Fishing Report: Slab crappies on the Rainbow Flowage

For the Tomahawk Leader

This week’s fishing report comes following a pretty successful trip to the Rainbow Flowage.

The Rainbow lies just east of Woodruff in Oneida County and is over 3,100 acres of Wisconsin River backwater. We accessed the flowage off of the Highway J public boat landing. Water levels have remained fairly high for this time of year on the flowages so access is good all over the Northwoods right now.

We fished the flowage on a crisp, sunny but windy day following a cold front coming through the area and knew we wanted to target crappies on this trip. But where do you start?

Crappies this time of year can be sketchy to say the least and scattered as well as usually suspended in deeper water. The cold front added another layer of difficulty. So, we relied on our electronics.

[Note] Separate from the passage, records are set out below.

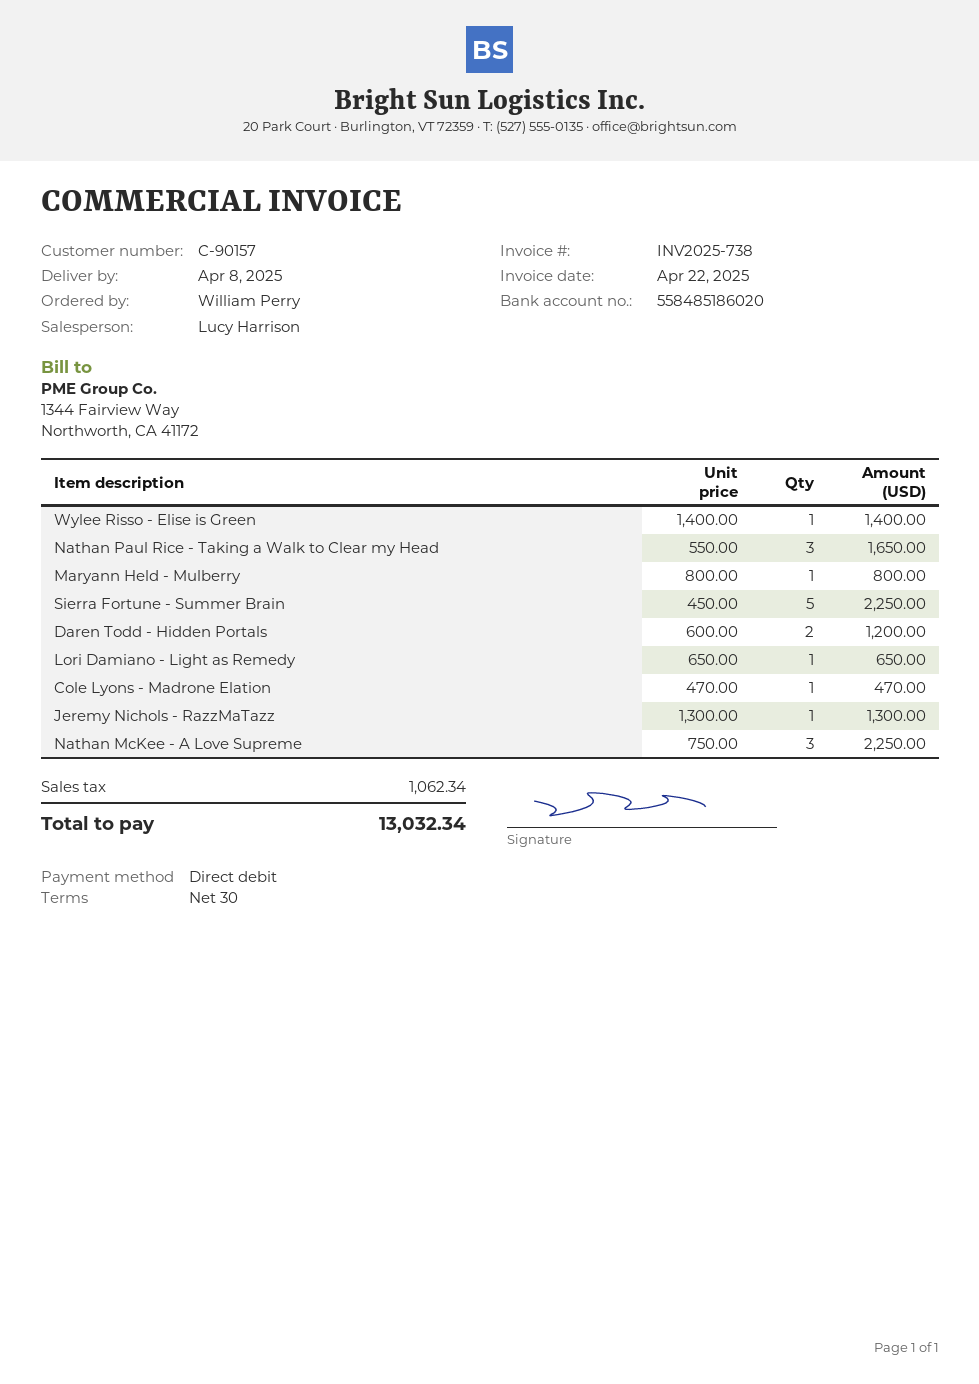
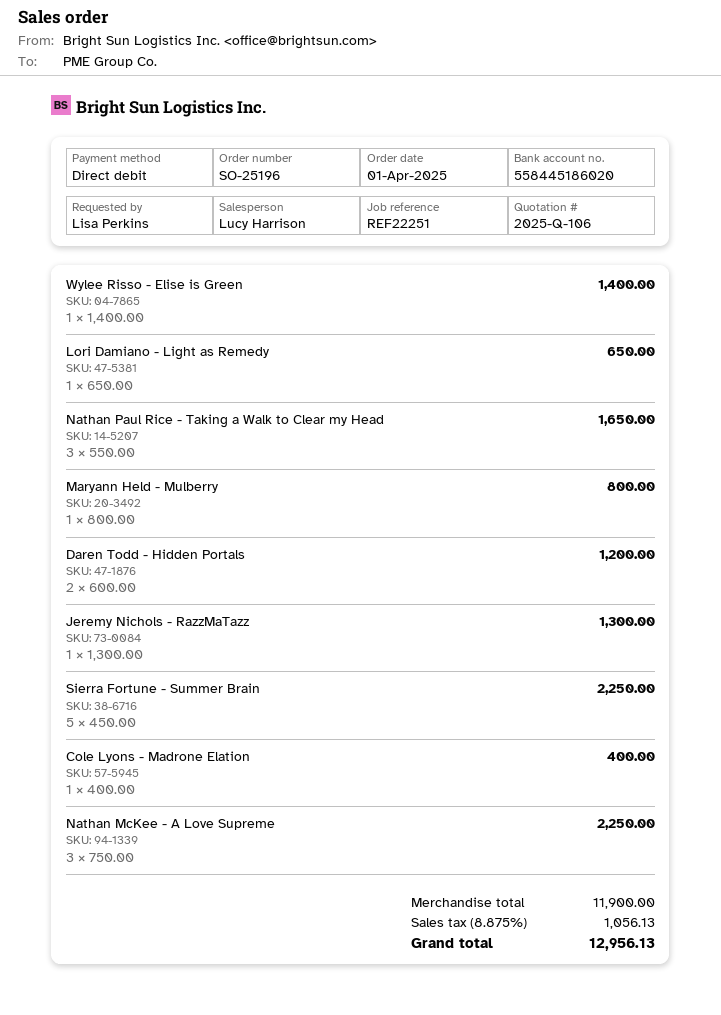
ordered by: William Perry -> Lisa Perkins
bank account: 558485186020 -> 558445186020
Cole Lyons - Madrone Elation: 1 x 470.00 = 470.00 -> 1 x 400.00 = 400.00
tax: 1062.34 -> 1056.13
total: 13032.34 -> 12956.13

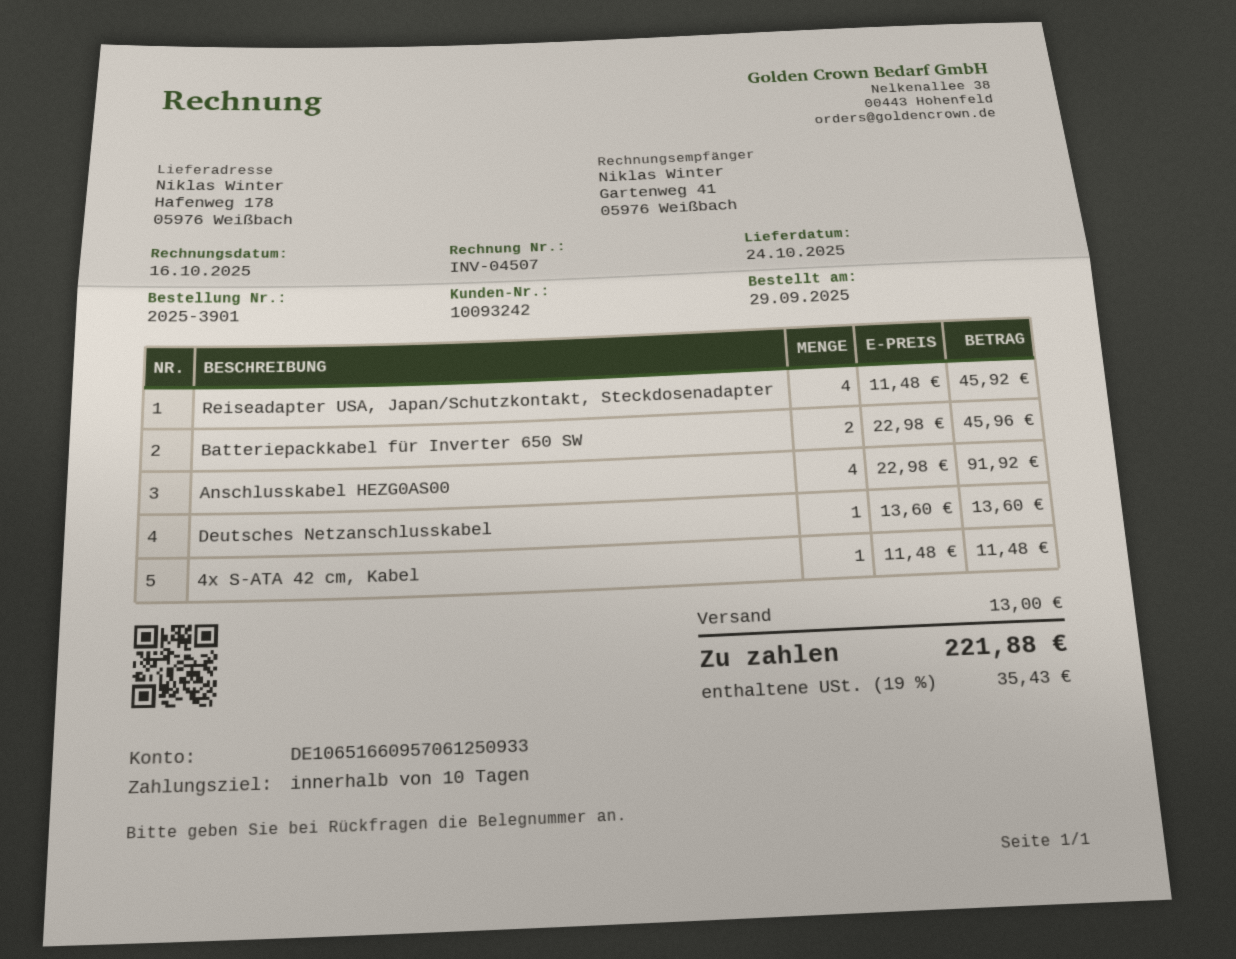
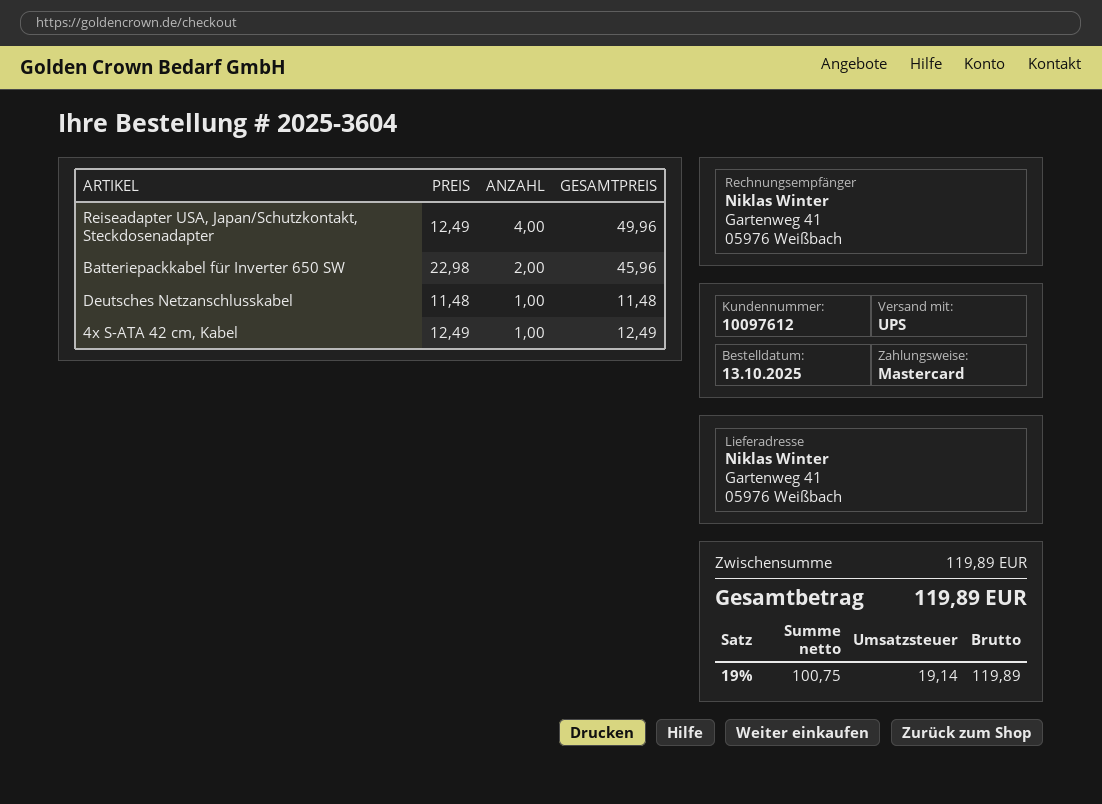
order number: 2025-3901 -> 2025-3604
order date: 2025-09-29 -> 2025-10-13
customer number: 10093242 -> 10097612
ship to: Hafenweg 178, 05976 Weißbach -> Gartenweg 41, 05976 Weißbach
Reiseadapter USA, Japan/Schutzkontakt, Steckdosenadapter: 4 x 11.48 = 45.92 -> 4 x 12.49 = 49.96
Anschlusskabel HEZG0AS00: 4 x 22.98 = 91.92 -> none
Deutsches Netzanschlusskabel: 1 x 13.60 = 13.60 -> 1 x 11.48 = 11.48
4x S-ATA 42 cm, Kabel: 1 x 11.48 = 11.48 -> 1 x 12.49 = 12.49
shipping: 13.00 -> none
tax: 19% = 35.43 -> 19% = 19.14
total: 221.88 -> 119.89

Our boat has a fairly nice locator on it but not by any means the top of the line or best unit out on the market. It does however have pretty good imaging and a side image view. So we trolled around with the bow mount trolling motor looking for sharp drop offs on the river channel edge just out from the boat landing and down river from there too. Eventually, and it didn’t take long, we hit a pocket of water that dropped from 6’ to 16’ in a distance of a cast or so. This looked like what we wanted to see, but where are the fish? Jigging didn’t seem to produce anything.

Then the electronics started to glow. What I would call “blobs” of fish started lighting up the screen, suspended fish at about 10 feet down. We immediately switched to slip bobbers and set them at that depth and tipped a plain hook with a crappie minnow. Bang! Fish on. Over the next hour or so we caught about a dozen 12- to 14-inch crappies out of this group until the “blob” scattered from our screen and we no longer were getting bites. Nice slab crappies.

We repeated the hunt like this several times, looking for other “blobs” of fish on the screen. Several times we found them only to start catching smaller size crappies. A different year class most likely, with no keepers to be had. We even had a group of perch that we ran into that were balled up the same way in a group like this; however, they were right near the bottom and not as suspended as the crappies were. The day was one of learning to read the locator and playing with our presentation.

All in all, the moral of this story is trust your electronics. They work. Oh and by the way, that dozen or so crappies made a great meal. Lightly breaded and seasoned, then pan fried in sizzling oil. Topped off with a hand muddled old fashioned was the perfect end to a great fishing day on the Rainbow.